# What to produce
Extract all lines that hold "left" from the records below.

Dataset entries
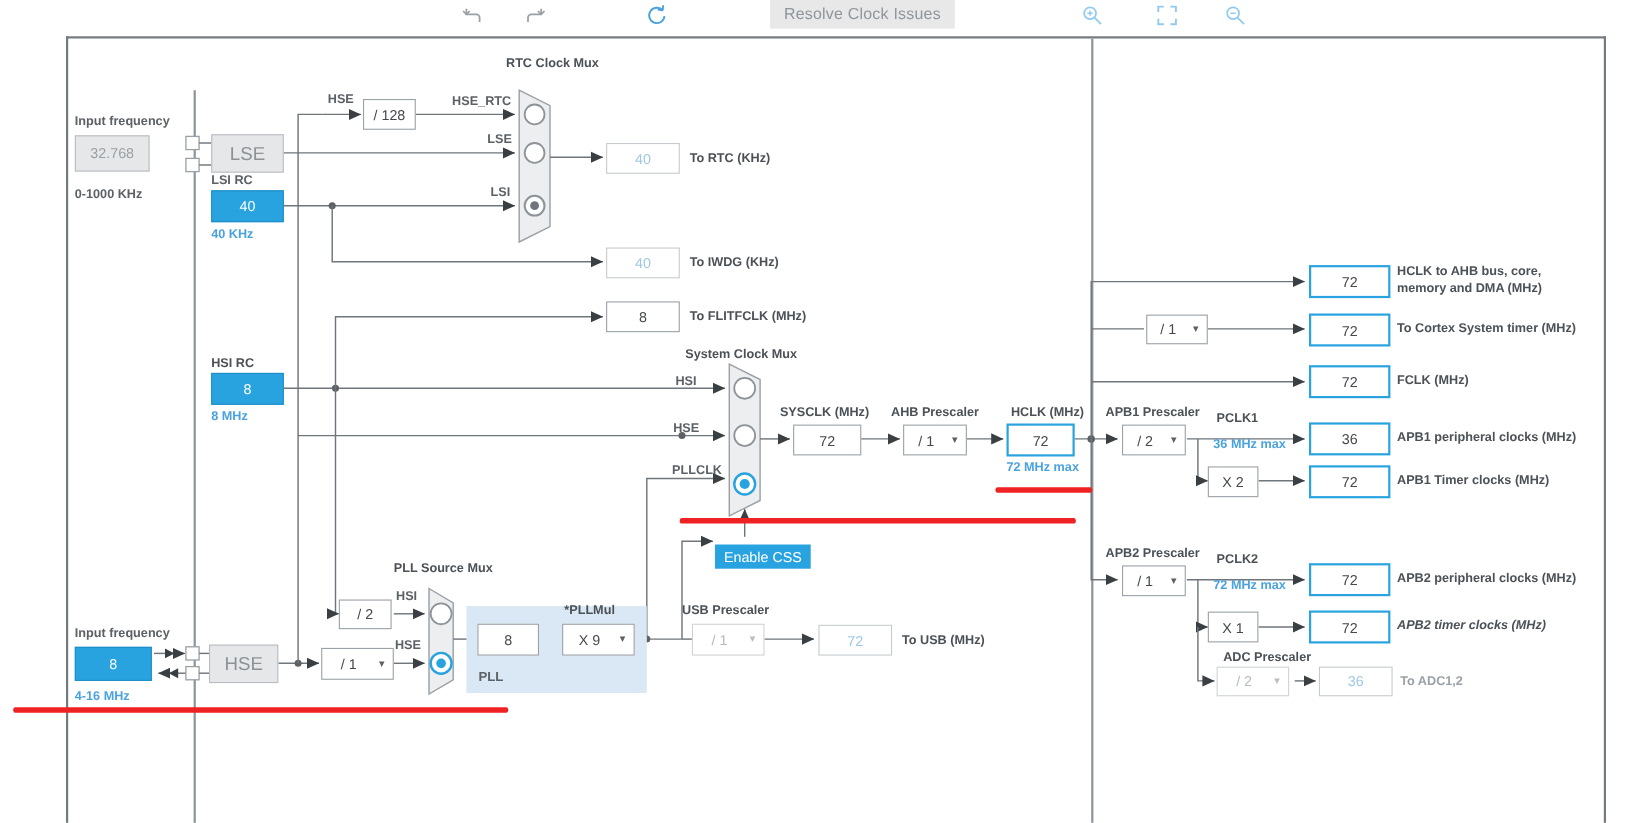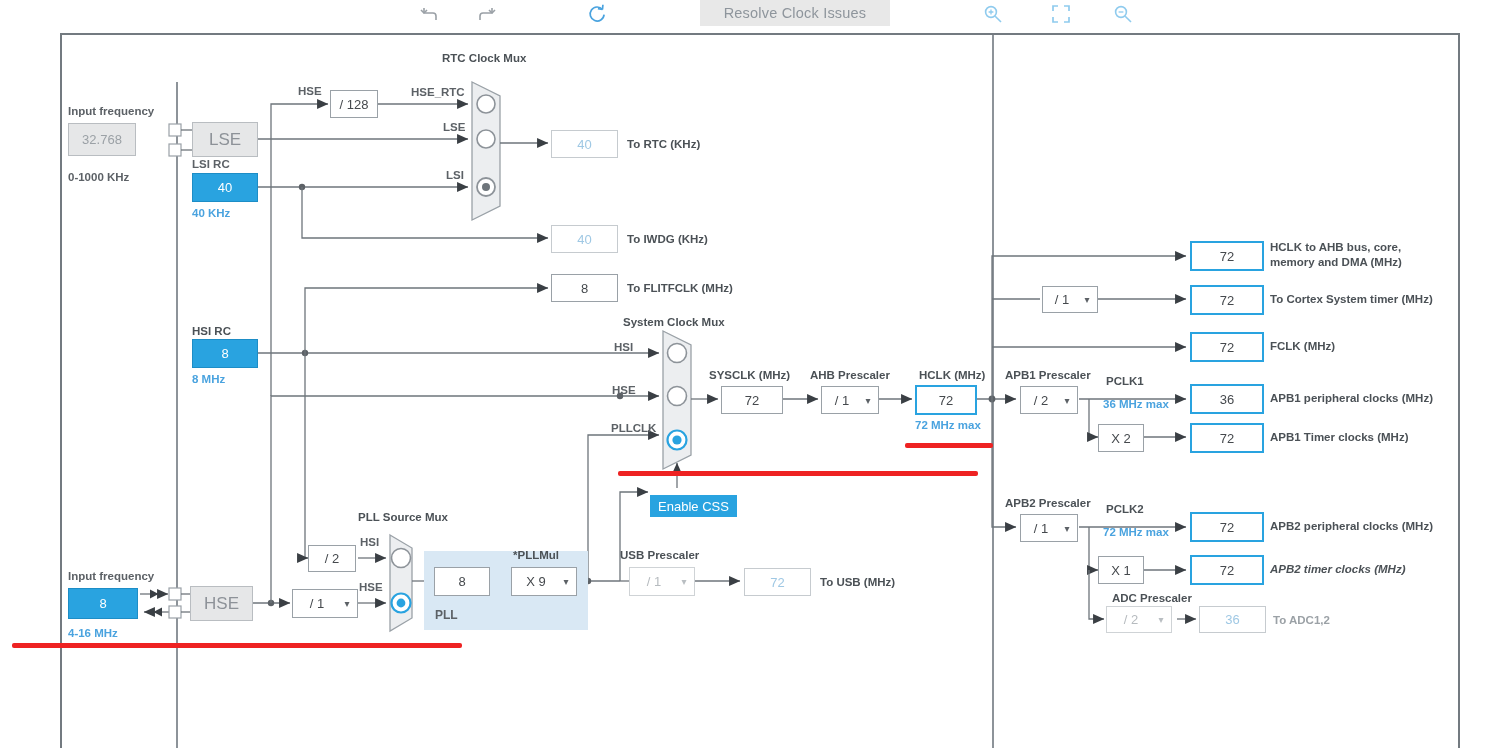--- a/index.html
+++ b/index.html
@@ -87,7 +87,7 @@
           <path d="M16.5 6.5 L16.9 1.8 M16.5 6.5 L11.9 5.6" stroke="#4aa3df" stroke-width="1.7" fill="none"></path>
         </svg>
     </div>
-    <div class="tb-btn" style="left:700px;width:190px;text-align:right;">Resolve Clock Issues</div>
+    <div class="tb-btn" style="left:700px;width:168px;text-align:right;">Resolve Clock Issues</div>
     <div class="tb-icon" style="left:976px;">
       <svg width="20" height="20" viewBox="0 0 20 20">
           <circle cx="8" cy="8" r="5.4" stroke="#8fcbee" stroke-width="1.6" fill="none"></circle>

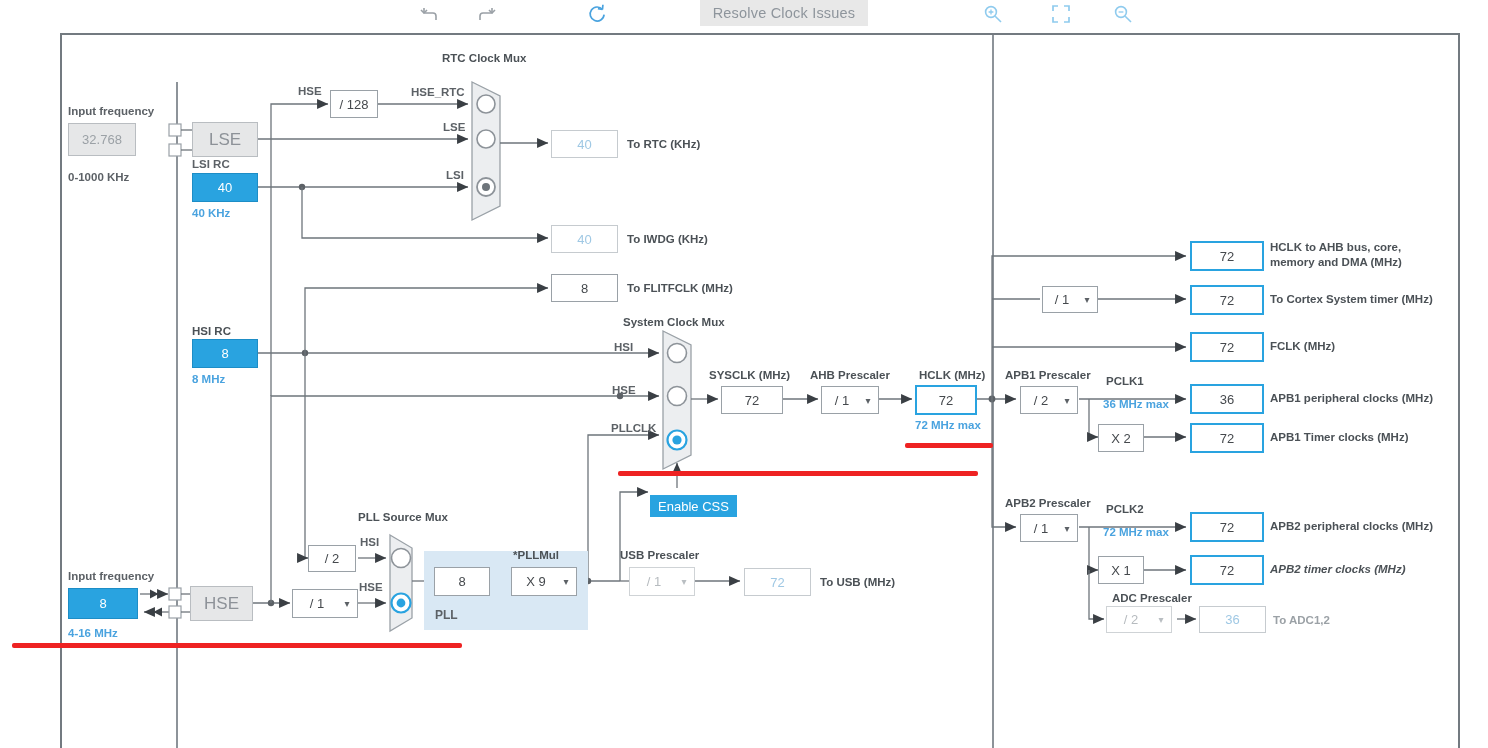--- a/index.html
+++ b/index.html
@@ -234,7 +234,7 @@
   <div class="box cyan" style="left:192px;top:173px;width:66px;height:29px;">40</div>
   <div class="lbl blue" style="left:192px;top:207px;">40 KHz</div>
 
-  <div class="lbl b" style="left:428px;top:52px;padding-left:14px;">RTC Clock Mux</div>
+  <div class="lbl b" style="left:446px;top:52px;padding-left:14px;">RTC Clock Mux</div>
   <div class="lbl sig" style="left:298px;top:85px;">HSE</div>
   <div class="box" style="left:330px;top:90px;width:48px;height:28px;font-size:13px;">/ 128</div>
   <div class="lbl sig" style="left:411px;top:86px;">HSE_RTC</div>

# Answer below
-    <div class="tb-btn" style="left:700px;width:190px;text-align:right;">Resolve Clock Issues</div>
+    <div class="tb-btn" style="left:700px;width:168px;text-align:right;">Resolve Clock Issues</div>
     <div class="tb-icon" style="left:976px;">
   <div class="box cyan" style="left:192px;top:173px;width:66px;height:29px;">40</div>
   <div class="lbl blue" style="left:192px;top:207px;">40 KHz</div>
-  <div class="lbl b" style="left:428px;top:52px;padding-left:14px;">RTC Clock Mux</div>
+  <div class="lbl b" style="left:446px;top:52px;padding-left:14px;">RTC Clock Mux</div>
   <div class="lbl sig" style="left:298px;top:85px;">HSE</div>
   <div class="box" style="left:330px;top:90px;width:48px;height:28px;font-size:13px;">/ 128</div>
   <div class="lbl sig" style="left:411px;top:86px;">HSE_RTC</div>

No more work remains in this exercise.